For inspiration about work-related projects that people are doing that likely equal the Good Life for them, see the bios of those who won the Purpose Prize, given out yearly to people who have invested in meaningful enterprises that add to the greater good. See encore.org.
Regardless of your experience in this time of economic turmoil, how can you access some of the states of mind referred to above? None of them are directly dependent upon your income or how much money you have lost from your retirement savings. According to up-to-date research findings, your life satisfaction would seem to depend much more on your perceptions, your attitudes, on the ways in which you have found you can invest in experiences that are meaningful to you.
- Consider finding your Good Life in these ways:
- Keep a daily log for a week. Rank each experience relative to what extent it gives you a sense of the Good Life (10 being very well and 1 being not at all).
- Collect all the Good Life experiences and underline the commonalities among them; e.g. are they mostly contemplative, solo experiences, personal connection experiences, learning, teaching, challenging yourself?
- State an overall description of what gives you a sense of the Good Life.
- If you need more information, review your life history in 5-year increments. Write lists of all those experiences that gave you a sense of the Good Life in the past.

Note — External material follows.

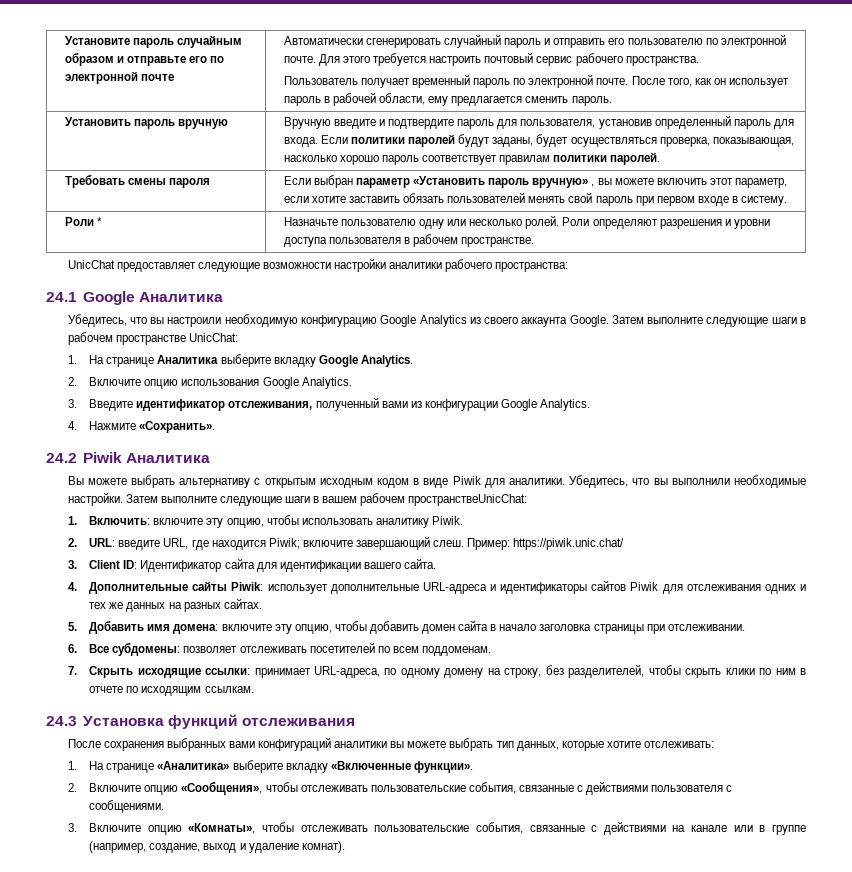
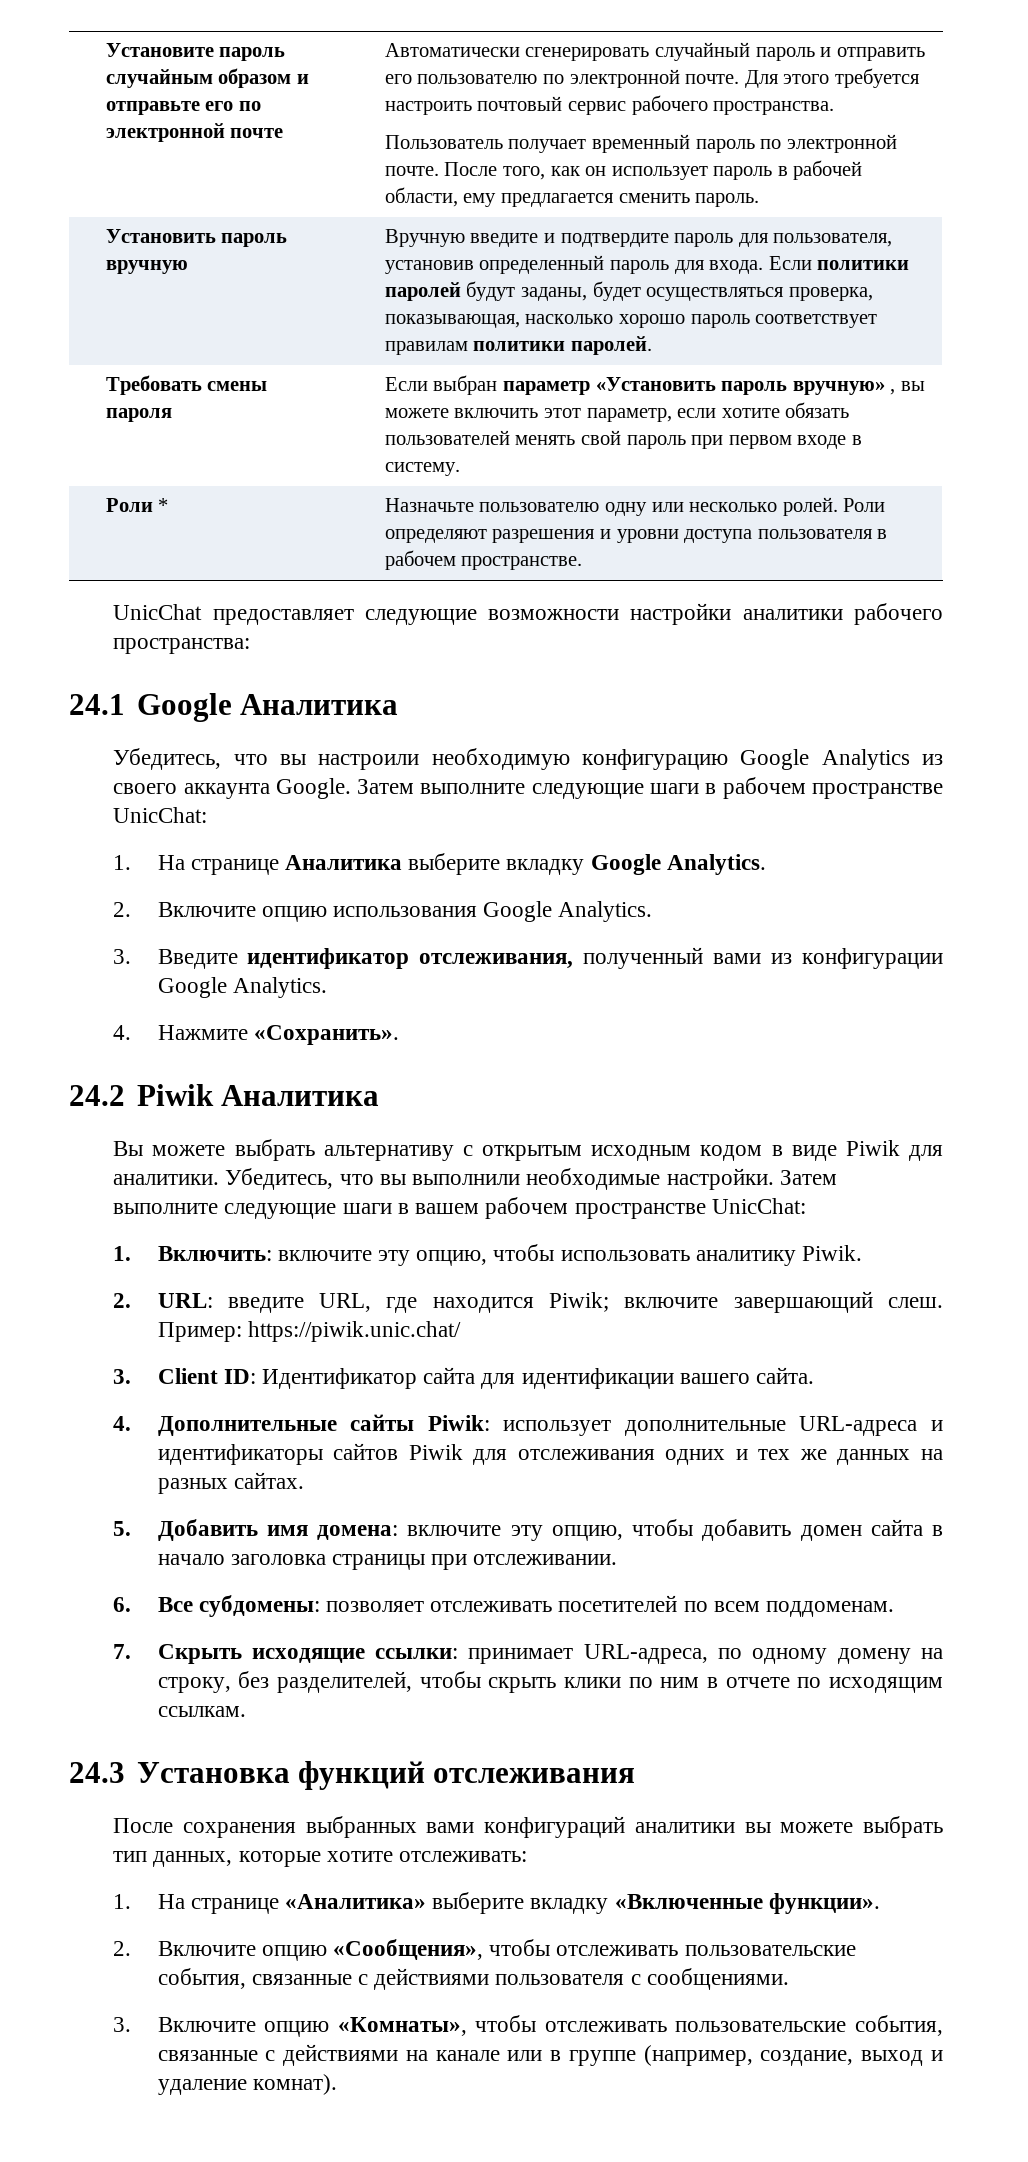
- Требовать смены пароля | Если выбран параметр «Установить пароль вручную» , вы можете включить этот параметр, если хотите заставить обязать пользователей менять свой пароль при первом входе в систему.
+ Требовать смены пароля | Если выбран параметр «Установить пароль вручную» , вы можете включить этот параметр, если хотите обязать пользователей менять свой пароль при первом входе в систему.
- Затем выполните следующие шаги в вашем рабочем пространствеUnicChat:
+ Затем выполните следующие шаги в вашем рабочем пространстве UnicChat:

- Again, rank each on a scale from 1-10.
- To what extent can you build these into your life now?
James A. Michener wrote:
"The masters in the art of living make little distinction between their work and their play, their labor and their leisure, their minds and their bodies, their information, their recreation, their love and their religion. They hardly know which is which; they simply pursue their vision of excellence at whatever they do, leaving others to decide whether they are working or playing."